*ASSIGNMENT:*
Find every line in the material below with the string "SWIFT" and state how many there are, with no other text.

*SUPPLIED DATA:*
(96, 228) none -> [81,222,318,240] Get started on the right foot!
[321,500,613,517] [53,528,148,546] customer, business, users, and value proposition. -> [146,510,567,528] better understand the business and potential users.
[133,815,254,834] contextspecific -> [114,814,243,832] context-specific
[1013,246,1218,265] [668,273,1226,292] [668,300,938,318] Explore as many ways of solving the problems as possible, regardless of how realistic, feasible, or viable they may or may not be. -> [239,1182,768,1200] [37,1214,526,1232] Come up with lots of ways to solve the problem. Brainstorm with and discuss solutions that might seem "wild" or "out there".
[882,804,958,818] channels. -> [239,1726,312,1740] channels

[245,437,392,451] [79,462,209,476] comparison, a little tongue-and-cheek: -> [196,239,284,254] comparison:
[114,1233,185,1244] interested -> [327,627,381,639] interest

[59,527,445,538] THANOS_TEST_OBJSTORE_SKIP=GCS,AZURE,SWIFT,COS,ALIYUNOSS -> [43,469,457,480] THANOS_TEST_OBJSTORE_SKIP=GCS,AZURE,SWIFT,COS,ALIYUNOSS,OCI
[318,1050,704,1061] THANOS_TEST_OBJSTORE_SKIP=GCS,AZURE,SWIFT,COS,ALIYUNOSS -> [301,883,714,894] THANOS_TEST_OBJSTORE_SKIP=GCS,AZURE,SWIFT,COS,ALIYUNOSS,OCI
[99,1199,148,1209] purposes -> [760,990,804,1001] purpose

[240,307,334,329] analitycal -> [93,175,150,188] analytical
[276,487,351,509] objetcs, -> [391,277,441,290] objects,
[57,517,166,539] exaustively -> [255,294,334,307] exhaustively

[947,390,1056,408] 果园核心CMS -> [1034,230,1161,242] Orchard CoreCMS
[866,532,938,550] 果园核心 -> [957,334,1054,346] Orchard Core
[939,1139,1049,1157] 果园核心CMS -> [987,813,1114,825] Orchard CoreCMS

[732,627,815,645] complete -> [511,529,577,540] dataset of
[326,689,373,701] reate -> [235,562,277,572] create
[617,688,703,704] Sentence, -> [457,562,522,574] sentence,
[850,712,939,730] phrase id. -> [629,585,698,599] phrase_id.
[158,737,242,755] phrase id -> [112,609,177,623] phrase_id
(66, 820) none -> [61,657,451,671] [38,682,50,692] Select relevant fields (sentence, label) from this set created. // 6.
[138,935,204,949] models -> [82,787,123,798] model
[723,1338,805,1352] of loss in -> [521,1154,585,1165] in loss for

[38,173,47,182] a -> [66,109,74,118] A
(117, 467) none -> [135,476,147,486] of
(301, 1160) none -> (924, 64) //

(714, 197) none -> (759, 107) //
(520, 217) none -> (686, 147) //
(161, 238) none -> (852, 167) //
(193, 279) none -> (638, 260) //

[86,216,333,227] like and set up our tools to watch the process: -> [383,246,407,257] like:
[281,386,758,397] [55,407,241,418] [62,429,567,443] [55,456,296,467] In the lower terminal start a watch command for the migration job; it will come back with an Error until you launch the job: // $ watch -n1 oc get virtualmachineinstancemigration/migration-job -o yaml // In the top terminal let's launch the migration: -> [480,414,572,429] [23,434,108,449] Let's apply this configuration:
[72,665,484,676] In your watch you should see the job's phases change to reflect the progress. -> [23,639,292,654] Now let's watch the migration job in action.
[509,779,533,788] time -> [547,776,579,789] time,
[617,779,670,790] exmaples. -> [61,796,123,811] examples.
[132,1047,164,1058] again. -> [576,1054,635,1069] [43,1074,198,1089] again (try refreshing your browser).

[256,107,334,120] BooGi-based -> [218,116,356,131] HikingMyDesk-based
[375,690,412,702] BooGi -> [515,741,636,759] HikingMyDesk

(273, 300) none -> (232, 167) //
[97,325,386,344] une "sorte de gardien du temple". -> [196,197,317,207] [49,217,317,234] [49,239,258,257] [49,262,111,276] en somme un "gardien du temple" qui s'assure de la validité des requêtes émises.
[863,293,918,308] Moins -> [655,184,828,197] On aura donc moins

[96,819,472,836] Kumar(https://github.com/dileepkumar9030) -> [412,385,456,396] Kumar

*THE ANSWER:*
2